This appeal presents a narrow issue: whether the district court abused its discretion in holding that the Department of Energy (DOE) failed to demonstrate a change in core circumstances requiring remand of a lawful remedial order to the agency for reconsideration. We are not asked to determine the district court’s power or duty to fashion a restitutionary remedy. Compare United States v. Exxon Corp., 773 F.2d 1240, 1280-87 (Temp.Emer.Ct.App. 1985); Citronelle-Mobile Gathering, Inc. v. Edwards, 669 F.2d 717, 723 (Temp.Emer. Ct.App.), cert. denied, 459 U.S. 877, 103 S.Ct. 172, 74 L.Ed.2d 141 (1982). Because we find that the district court did not abuse its discretion in denying DOE’s motion to remand, we affirm its order.
I. INTRODUCTION
DOE issued the remedial order with which we are concerned in November 1977. The order required the Estate of H.L. Hunt (Hunt) to refund crude oil overcharges of $316,960.91 plus interest to Cities Service Co. (Cities Service), the first purchaser from Hunt. After exhausting its administrative remedies, Hunt filed suit in federal district court for the Northern District of Texas, seeking judicial review of the stripper well regulation on which the remedial order was based, DOE’s interpretation of the regulation in Rulings 1974-29 and 1975-12, and the remedial order itself. In 1979 the district court issued a preliminary injunction restraining DOE from enforcing the stripper well regulation against Hunt. At the same time, the court ordered Hunt to pay an amount equal to the alleged overcharges into an interest-bearing escrow account.

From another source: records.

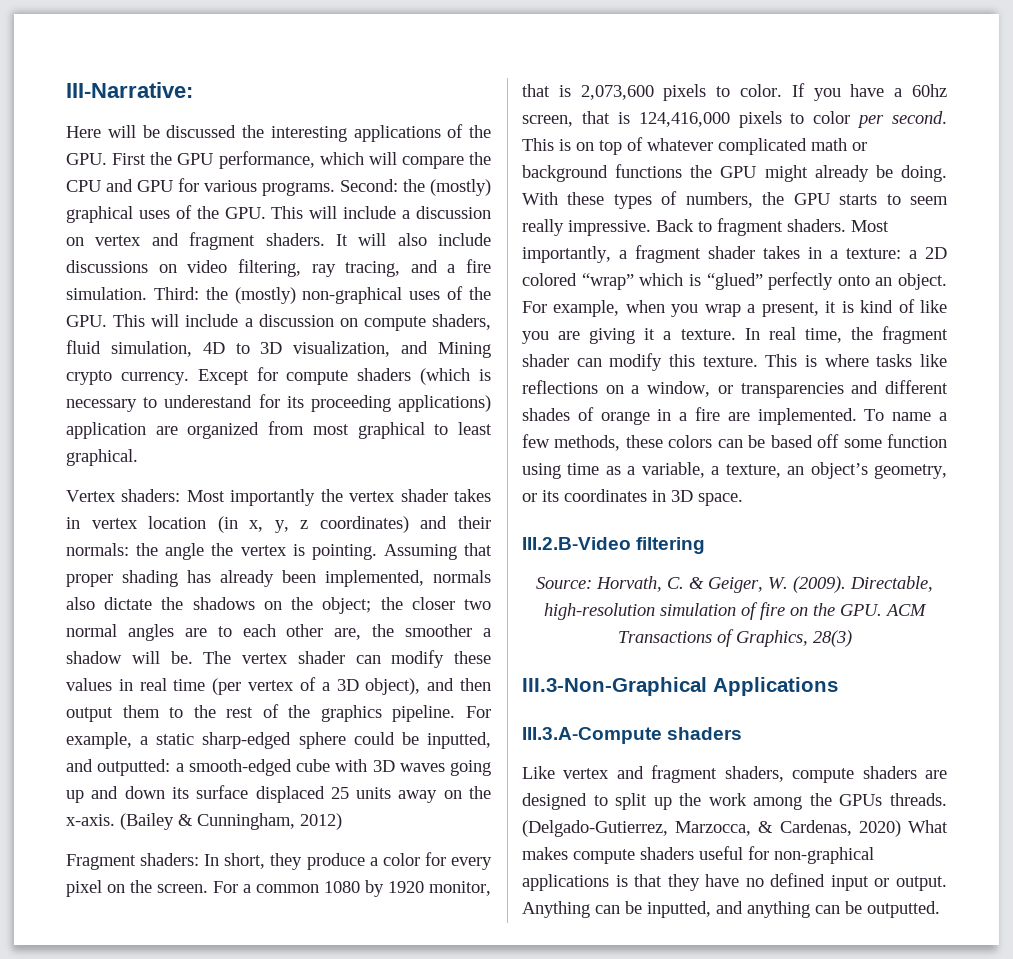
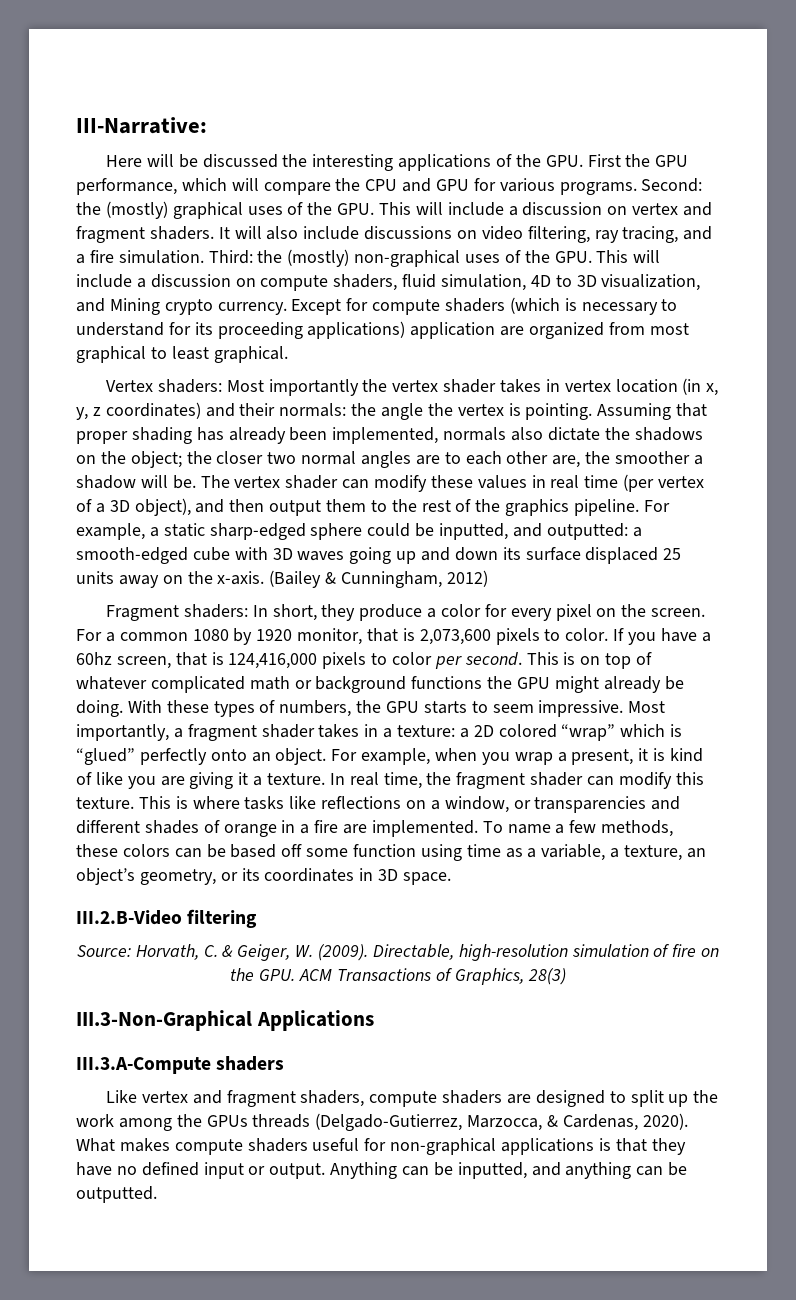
- Except for compute shaders (which is necessary to underestand for its proceeding applications) application are organized from most graphical to least graphical.
+ Except for compute shaders (which is necessary to understand for its proceeding applications) application are organized from most graphical to least graphical.
- With these types of numbers, the GPU starts to seem really impressive. Back to fragment shaders.
+ With these types of numbers, the GPU starts to seem impressive.
- Like vertex and fragment shaders, compute shaders are designed to split up the work among the GPUs threads. (Delgado-Gutierrez, Marzocca, & Cardenas, 2020) What makes compute shaders useful for non-graphical applications is that they have no defined input or output.
+ Like vertex and fragment shaders, compute shaders are designed to split up the work among the GPUs threads (Delgado-Gutierrez, Marzocca, & Cardenas, 2020). What makes compute shaders useful for non-graphical applications is that they have no defined input or output.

*1423This Court upheld the stripper well regulation in 1982. In re Department of Energy Stripper Well Exemption Litigation, 690 F.2d 1375 (Temp.Emer.Ct.App.1982), cert. denied, 459 U.S. 1127, 103 S.Ct. 763, 74 L.Ed.2d 978 (1983).' Soon afterward DOE filed a motion for summary judgment and for remand of the part of the remedial order that required Hunt to refund the overcharges to Cities Service. DOE sought the remand on grounds that the decontrol of oil prices in 1981 constituted a change in circumstances that undermined the agency’s purpose in ordering the refund. The district court granted DOE’s summary judgment motion, Prosper Energy Corp. v. Department of Energy, 549 F.Supp. 300 (N.D.Tex.1982), but subsequently denied its motion for partial remand. DOE and the intervenor States1 appeal the district court’s order denying partial remand.2
This Court’s review of the district court’s order is limited. The decision whether to grant an agency’s motion to remand for changed circumstances is committed to the sound discretion of the court hearing the motion. Cf. Burlington Truck Lines, Inc. v. United States, 371 U.S. 156, 171-72, 83 S.Ct. 239, 247-48, 9 L.Ed.2d 207 (1962) (finding that district court, “in the exercise of its sound discretion,” should have remanded order to agency in light of charged circumstances). Thus, this Court may reverse a district court’s order denying a motion to remand only if we find that the district court has abused its discretion.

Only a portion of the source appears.